Guardate Beautiful Inside My Head Forever, la sua storica asta da Sotheby’s del 2008, che ha raccolto 111 milioni di sterline proprio il giorno in cui Lehman Brothers crollava. Non era solo una vendita, era una performance artistica che anticipava la finanziarizzazione totale dell’arte. Come avrebbe detto Guy Debord, lo spettacolo è diventato il suo stesso prodotto.
La traiettoria di Hirst è quella dell’arte contemporanea stessa: partito da un’autenticità punk nei magazzini abbandonati dell’East London, è diventato un impero commerciale globale. Ma anche nei suoi progetti più commerciali, c’è sempre questa ossessione per la morte che conferisce alla sua opera una gravità che i suoi imitatori non hanno mai saputo eguagliare.
Alcuni diranno che si è venduto al mercato, che ha perso la sua anima artistica lungo il cammino.
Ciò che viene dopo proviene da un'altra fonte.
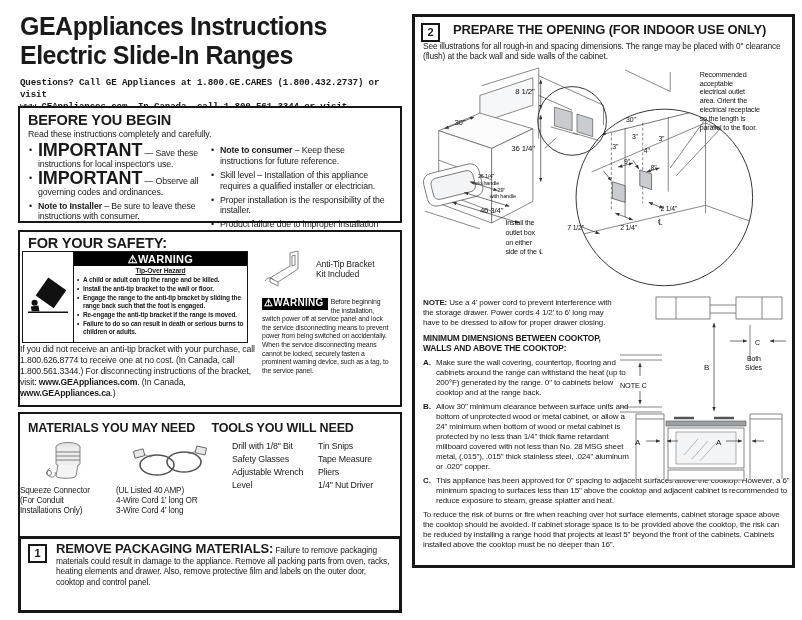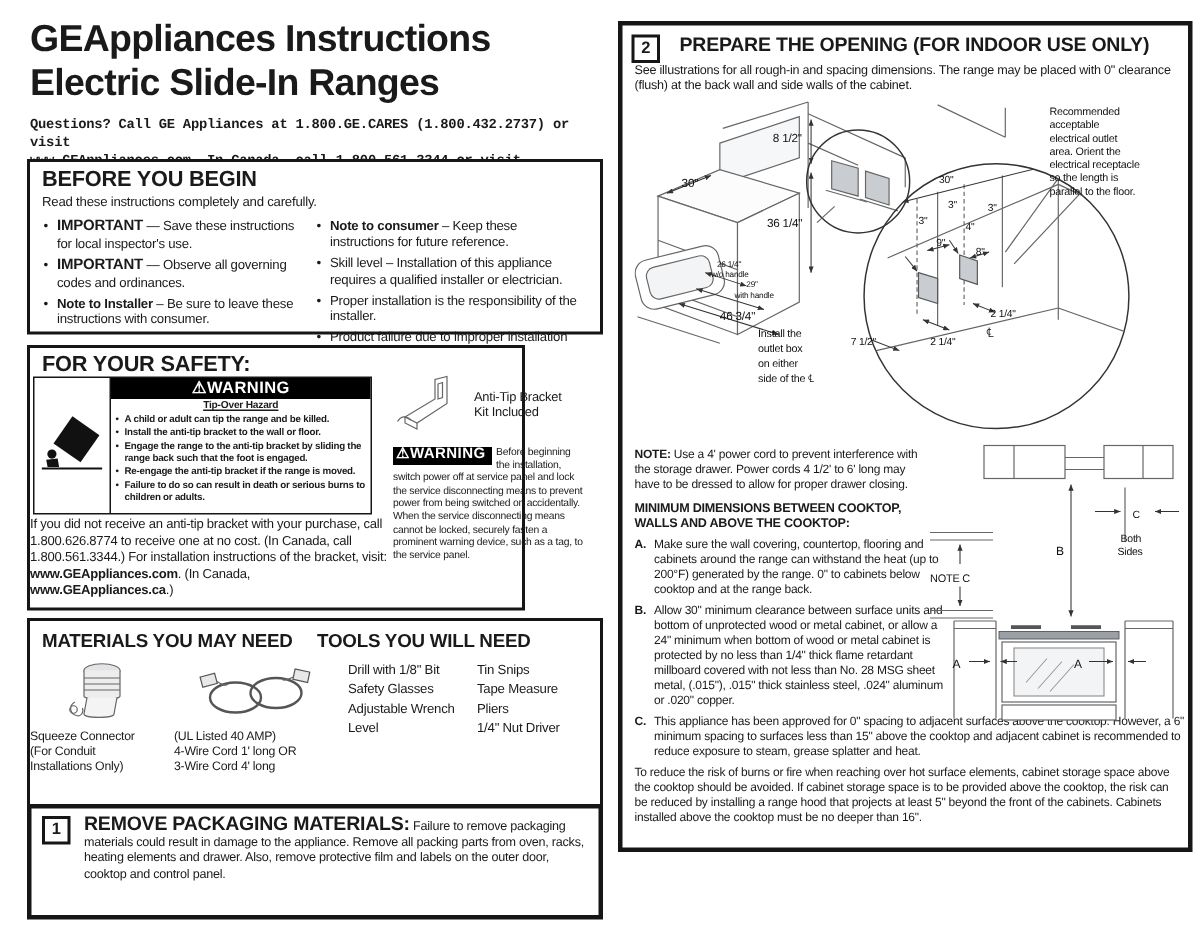--- a/index.html
+++ b/index.html
@@ -9,21 +9,21 @@
   .box{position:absolute;border:2px solid #161616;background:#fff;box-sizing:border-box;}
   .box.thick{border-width:3px;}
   h1{margin:0;font-size:25px;line-height:29px;font-weight:bold;letter-spacing:-0.5px;}
   .contact{margin-top:7px;font-size:9.2px;font-weight:bold;line-height:12px;width:378px;font-family:Liberation Mono, monospace;}
   .sect-h{font-size:14.5px;font-weight:bold;margin:0 0 1px 0;}
   .small{font-size:8.8px;line-height:10.8px;}
   .cols{display:flex;margin-top:2px;}
   .col{width:50%;padding-right:6px;box-sizing:border-box;}
   .bitem{position:relative;padding-left:10px;font-size:8.8px;line-height:10.6px;margin:3.5px 0;}
   .bitem::before{content:"•";position:absolute;left:1px;top:0;font-size:9px;}
-  .imp{font-size:10px;font-weight:bold;}
+  .imp{font-size:18px;font-weight:bold;}
   .lead{font-weight:bold;}
   .warnpanel{position:absolute;left:2px;top:19px;width:224px;height:90px;border:1.5px solid #161616;display:flex;background:#fff;}
   .warnicon{width:50px;border-right:1.5px solid #161616;display:flex;align-items:center;justify-content:center;}
   .warnbody{flex:1;}
   .warnbar{background:#000;color:#fff;text-align:center;font-weight:bold;font-size:11px;height:14px;line-height:14px;letter-spacing:0.3px;}
   .hazttl{text-align:center;font-size:6.8px;font-weight:bold;text-decoration:underline;margin-top:1px;}
   .hzitem{position:relative;padding-left:7px;font-size:6.5px;font-weight:bold;line-height:7.6px;margin:1.6px 2px 1.6px 2px;}
   .hzitem::before{content:"•";position:absolute;left:1px;top:0;font-size:6.5px;}
   .nobracket{position:absolute;left:0;top:112px;width:240px;font-size:8.7px;line-height:11px;}
   .rzone{position:absolute;left:242px;top:16px;width:128px;}
@@ -83,21 +83,21 @@
       </div>
       <div class="col">
         <div class="bitem"><span class="lead">Note to consumer</span><span> – Keep these instructions for future reference.</span></div>
         <div class="bitem"><span>Skill level – Installation of this appliance requires a qualified installer or electrician.</span></div>
         <div class="bitem"><span>Proper installation is the responsibility of the installer.</span></div>
         <div class="bitem"><span>Product failure due to improper installation is not covered under warranty.</span></div>
       </div>
     </div>
   </div>
 
-  <div class="box" style="left:18px;top:230px;width:332px;height:177px;padding:3px 8px;">
+  <div class="box" style="left:18px;top:230px;width:384px;height:177px;padding:3px 8px;">
     <div class="sect-h">FOR YOUR SAFETY:</div>
 
     <div class="warnpanel">
       <div class="warnicon">
         <svg width="44" height="40" viewBox="0 0 46 40">
           <line x1="2" y1="36" x2="44" y2="36" stroke="#111" stroke-width="1.5"></line>
           <rect x="15" y="4" width="23" height="23" fill="#111" transform="rotate(35 26 15)"></rect>
           <circle cx="9" cy="26" r="3.2" fill="#111"></circle>
           <path d="M5,30 L13,29 L14,35 L6,35 Z" fill="#111"></path>
         </svg>
@@ -106,21 +106,21 @@
         <div class="warnbar"><span>⚠</span><span>WARNING</span></div>
         <div class="hazttl">Tip-Over Hazard</div>
         <div class="hzitem">A child or adult can tip the range and be killed.</div>
         <div class="hzitem">Install the anti-tip bracket to the wall or floor.</div>
         <div class="hzitem">Engage the range to the anti-tip bracket by sliding the range back such that the foot is engaged.</div>
         <div class="hzitem">Re-engage the anti-tip bracket if the range is moved.</div>
         <div class="hzitem">Failure to do so can result in death or serious burns to children or adults.</div>
       </div>
     </div>
 
-    <div class="nobracket"><span>If you did not receive an anti-tip bracket with your purchase, call 1.800.626.8774 to receive one at no cost. (In Canada, call 1.800.561.3344.) For installation instructions of the bracket, visit: </span><span class="lead">www.GEAppliances.com</span><span>. (In Canada, </span><span class="lead">www.GEAppliances.ca</span><span>.)</span></div>
+    <div class="nobracket"><span>If you did not receive an anti-tip bracket with your purchase, call 1.800.626.8774 to receive one at no cost. (In Canada, call 1.800.561.3344.) For disconnecting instructions of the bracket, visit: </span><span class="lead">www.GEAppliances.com</span><span>. (In Canada, </span><span class="lead">www.GEAppliances.ca</span><span>.)</span></div>
 
     <div class="rzone">
       <div class="bracketrow">
         <svg width="50" height="42" viewBox="0 0 50 42">
           <path class="ln" d="M8,30 L28,18 L28,5 L36,3 L36,21 L16,34 Z" fill="#f0f1f2"></path>
           <path class="ln" d="M8,30 L8,34 L16,38 L16,34"></path>
           <path class="ln" d="M30,8 L33,7 L33,17 L30,18 Z"></path>
           <path class="ln" d="M3,33 C6,28 10,30 12,32"></path>
         </svg>
         <div class="bcaption">

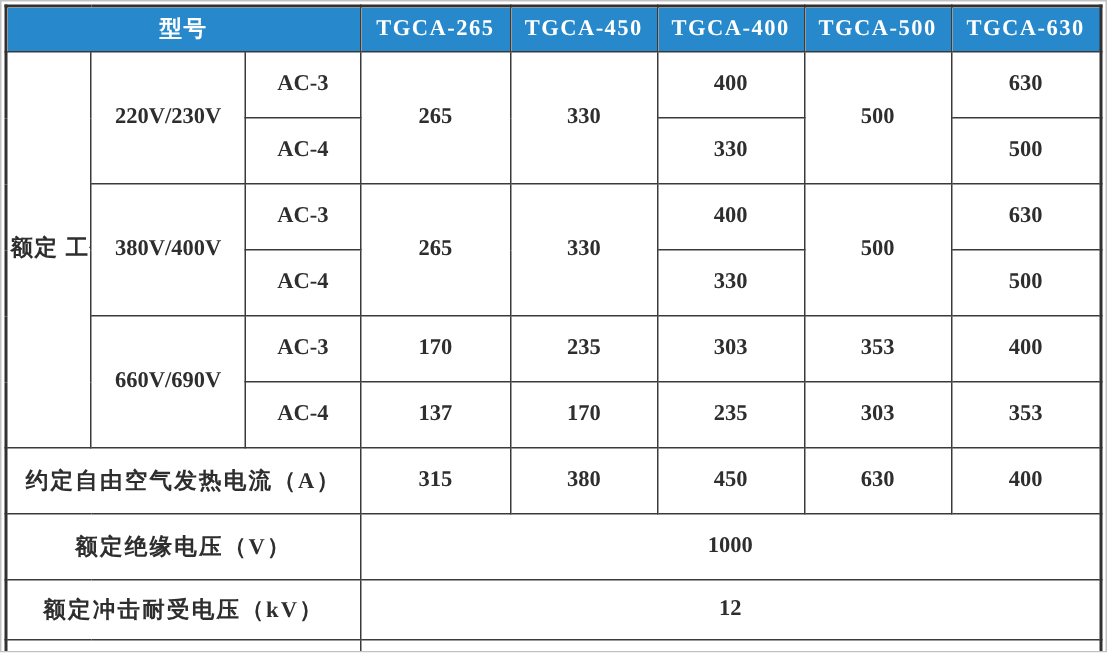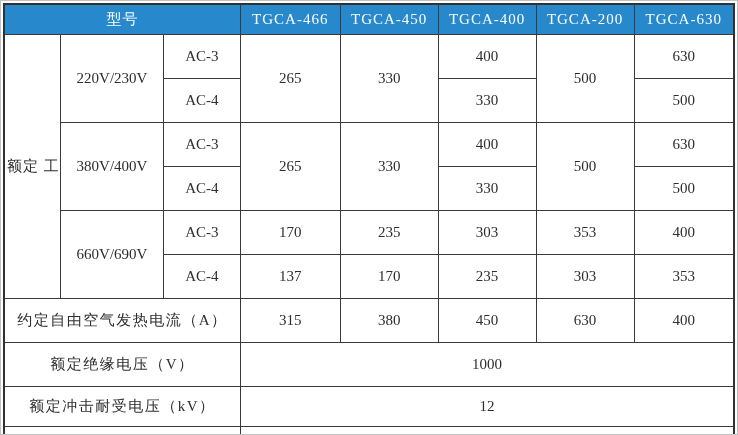--- a/index.html
+++ b/index.html
@@ -28,21 +28,21 @@
     margin:2px 0 0 2px;
     width:732px;
     border:2px solid #313131;
   }
   table.spec td,table.spec th{
     border:1px solid var(--border);
     text-align:center;
     vertical-align:middle;
     padding:0 2px;
     font-size:15px;
-    font-weight:normal;
+    font-weight:bold;
     overflow:hidden;
     white-space:nowrap;
   }
   tr.head th{
     background:var(--header-bg);
     color:var(--header-text);
     height:29px;
     font-size:15px;
     letter-spacing:1px;
   }
@@ -74,24 +74,24 @@
       <col style="width:99px">
         <col style="width:97px">
         <col style="width:97px">
       <col style="width:97px">
         <col style="width:99px">
     </colgroup>
 
     <tbody>
         <tr class="head">
       <th colspan="3">型号</th>
-      <th>TGCA-466</th>
+      <th>TGCA-265</th>
       <th>TGCA-450</th>
       <th>TGCA-400</th>
-      <th>TGCA-200</th>
+      <th>TGCA-500</th>
       <th>TGCA-630</th>
     </tr>
 
     <tr class="datarow">
       <td rowspan="6" class="vlabel">额定
 工作
 电流
 （A）</td>
       <td rowspan="2">220V/230V</td>
       <td>AC-3</td>

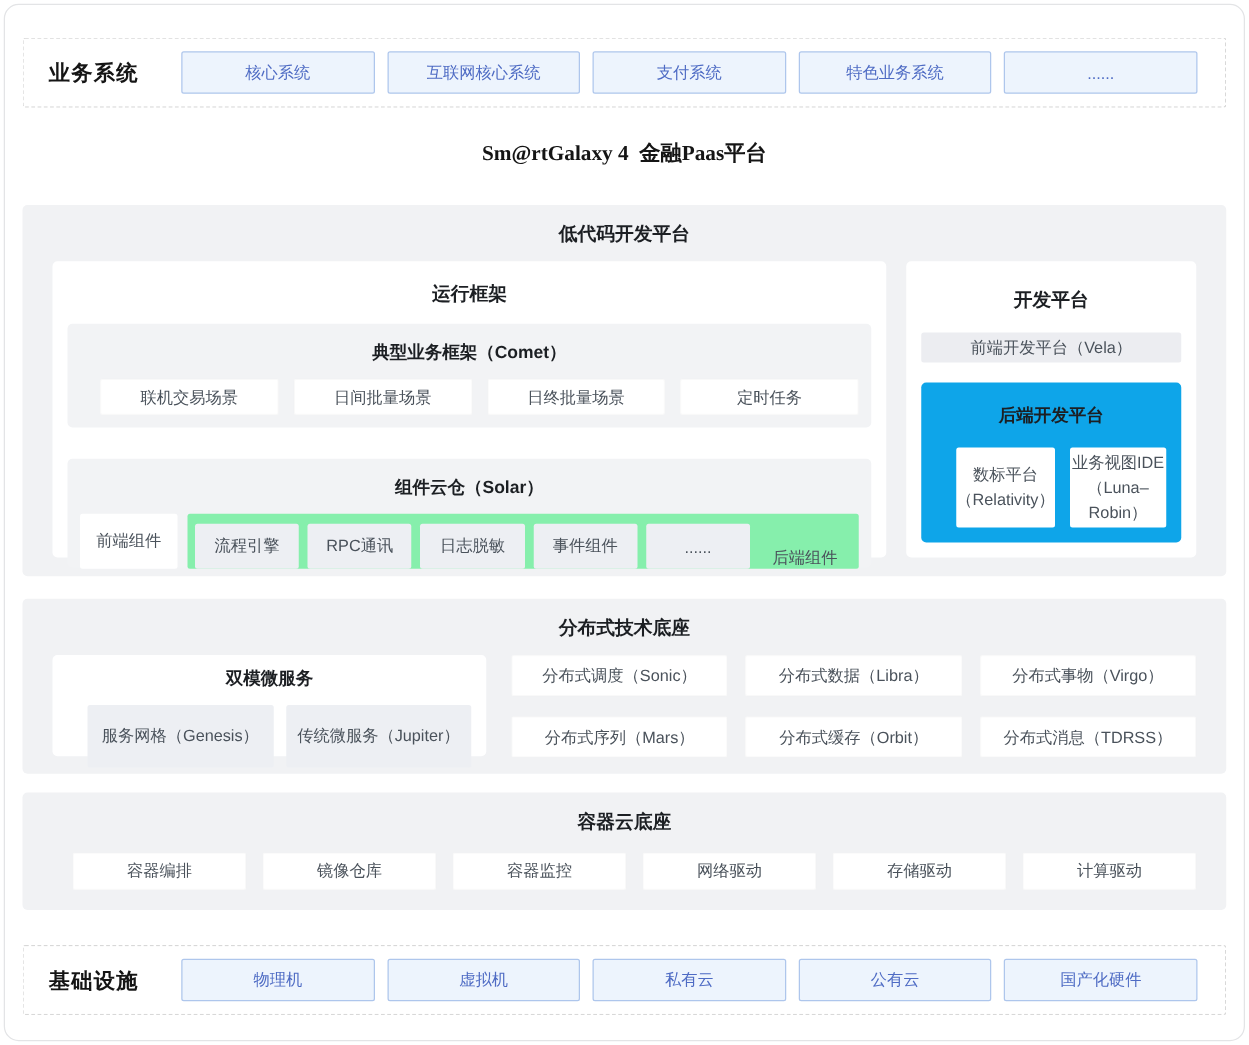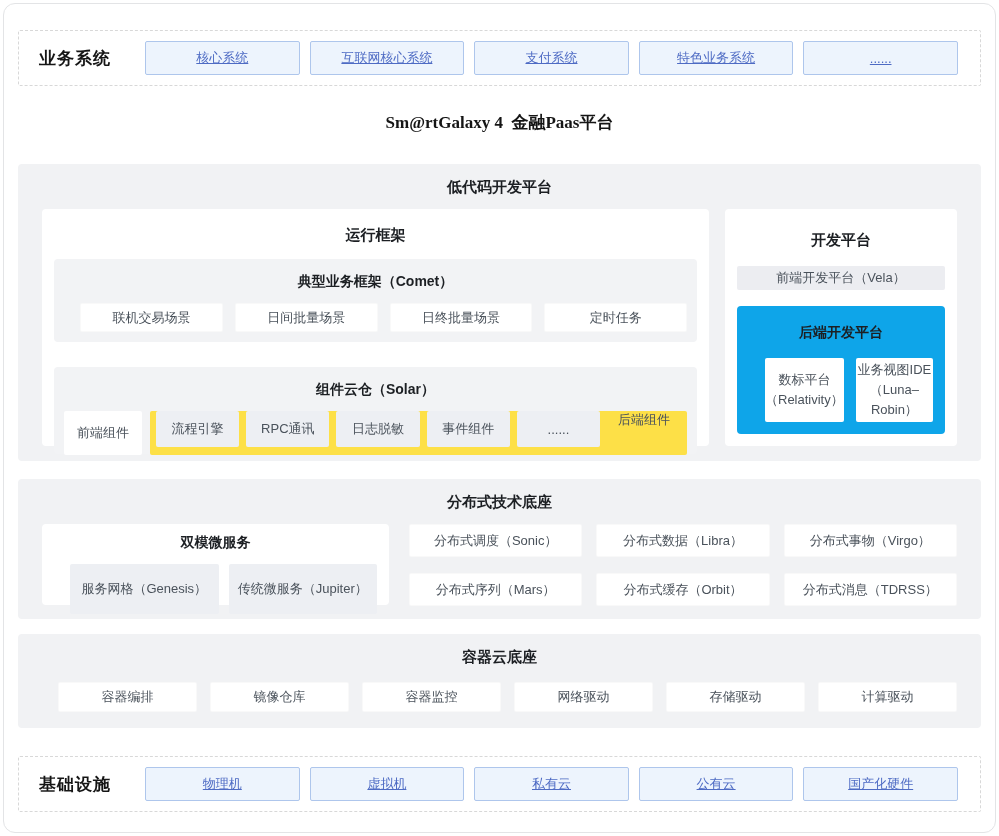--- a/index.html
+++ b/index.html
@@ -38,21 +38,20 @@
   .blue-btn {
     flex: 1; height: 34px;
     background: #edf4fd;
     border: 1px solid #aec6ec;
     border-radius: 2px;
     color: #4e6bc4;
     font-size: 13px;
     display: flex; align-items: center; justify-content: center;
     cursor: pointer;
     font-family: inherit;
-    text-decoration: underline;
   }
 
   .main-title {
     margin-top: 25px;
     height: 28px;
     text-align: center;
     font-size: 17px;
     font-weight: 700;
     color: #151515;
     white-space: pre;
@@ -117,22 +116,22 @@
   .solar-row { display: flex; align-items: center; gap: 8px; height: 44px; }
   .front-btn {
     width: 78px; height: 44px; flex: none;
     background: #fff; border: none; border-radius: 2px;
     font-size: 13px; color: #4a525b;
     display: flex; align-items: center; justify-content: center;
     cursor: pointer; font-family: inherit;
   }
   .solar-panel {
     flex: 1; height: 44px;
-    background: #fde047; border-radius: 2px;
-    display: flex; align-items: flex-start; gap: 7px;
+    background: #86efac; border-radius: 2px;
+    display: flex; align-items: flex-end; gap: 7px;
     padding: 0 6px;
   }
   .gray-chip {
     flex: 1; height: 36px;
     background: #edeff3;
     border: none; border-radius: 2px;
     font-size: 13px; color: #4a525b;
     display: flex; align-items: center; justify-content: center;
     cursor: pointer; font-family: inherit;
   }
Ma è proprio vendendosi che ha creato le sue opere più potenti sulla mercificazione dell’arte. È diventato il Mefistofele del proprio Faust, trasformando la sua corruzione in arte e la sua arte in corruzione in un cerchio perfetto.
Damien Hirst è il più grande artista antropologo del nostro tempo. Non si limita a rappresentare il nostro rapporto con la morte, il denaro e il sacro, lo incarna fino all’assurdo. Le sue opere sono diagnosi implacabili della nostra civiltà malata di se stessa, dove anche la morte è diventata una merce come un’altra. E se trovate tutto ciò deprimente, è perché non avete ancora capito che nel mondo di Hirst, la depressione stessa è un’opportunità di mercato.